In 1514 there was a revolt against the nobility led by the Szekler György Dózsa. The serfs were forbidden to enlist in the crusader army, as leaving the lands would have severely affected the Hungarian nobility. Thus, they revolted. However, György Dózsa's peasant army was defeated at the gates of the Timișoara Fortress and he was captured.
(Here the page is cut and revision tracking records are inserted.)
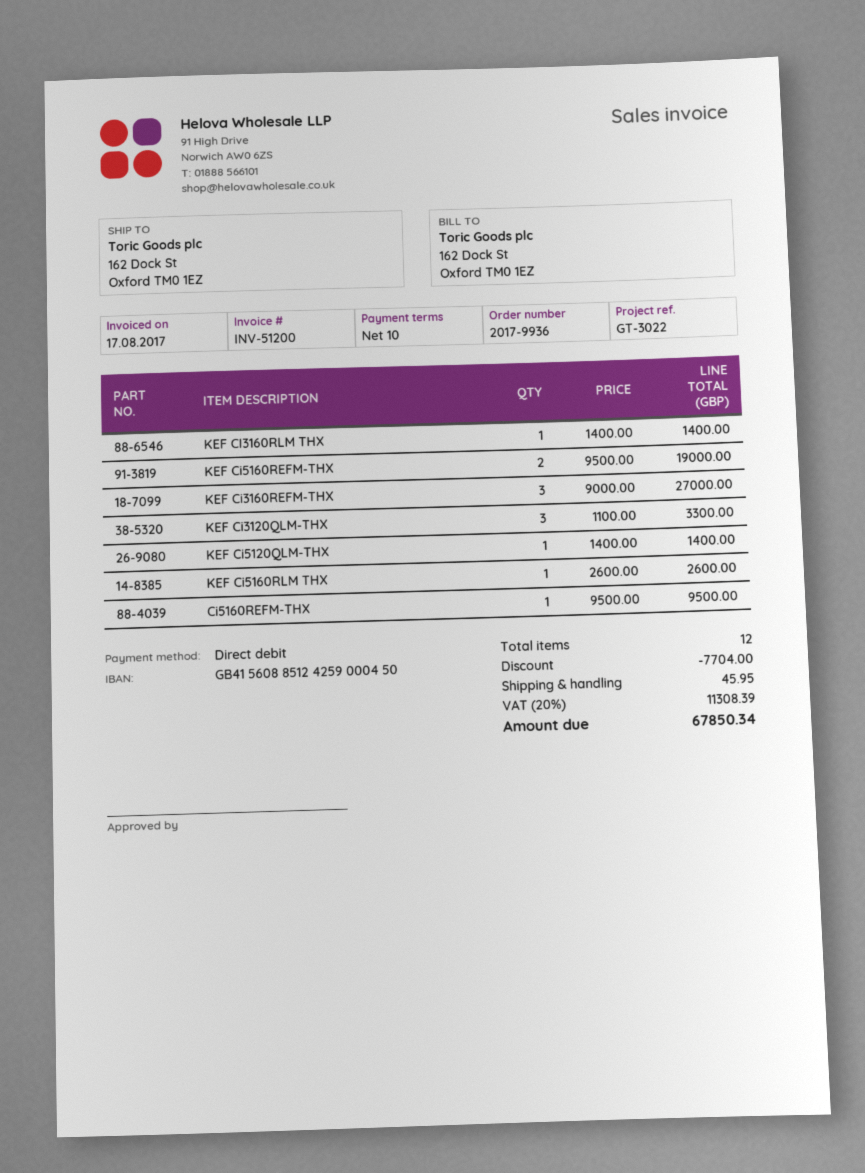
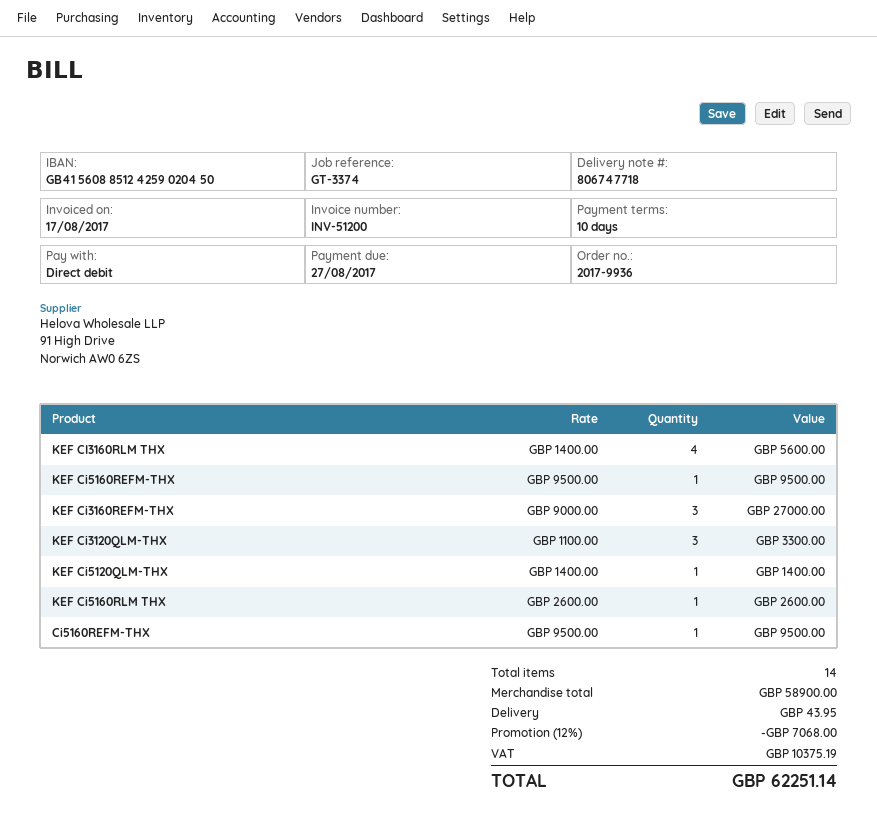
reference: GT-3022 -> GT-3374
bank account: GB41560885124259000450 -> GB41560885124259020450
KEF CI3160RLM THX: 1 x 1400.00 = 1400.00 -> 4 x 1400.00 = 5600.00
KEF Ci5160REFM-THX: 2 x 9500.00 = 19000.00 -> 1 x 9500.00 = 9500.00
total quantity: 12 -> 14
discount: 7704.00 -> 7068.00
shipping: 45.95 -> 43.95
tax: 11308.39 -> 10375.19
total: 67850.34 -> 62251.14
Dózsa was burned alive, sitting on a reddened throne and wearing a hot iron crown. Legend goes that during György Dózsa's execution, the Jesuits, who were chanting religious songs, saw Virgin Mary's figure in the smoke, which was considered a miracle. An icon of Virgin Mary was placed there, on a pillar, in a glass-framed box, to mark the event. It was kept there while Timișoara was occupied by the Turks (for 164 years) and long after that. After the liberation of the city in 1716, the Jesuits organized processions there. The icon was accidentally broken by a carter who came to the fair. Bishop Joseph Lonovics raised money to replace the icon with a wood-carved one. In 1865, this icon-statue was replaced with a Bavarian stone statue. In 1877 the nuns of the School Sisters of Notre Dame brought a statue from the Mayer'sche Hofkunstanstalt in Munich at their expense. At the beginning of the 20th century, the Timișoara City Hall decided to restore the monument. It was built in 1906 according to a project by László Székely, and the statue of Virgin Mary was made by sculptor György Kiss. The monument cost between 13,571 krones (about 4 kg of gold) and 23,000 krones, depending on the source asked. The inauguration was on 16 December 1906. Bishop József Németh, mayor Carol Telbisz, prime notary Joseph Geml, architect László Székely and sculptor György Kiss attended the ceremony.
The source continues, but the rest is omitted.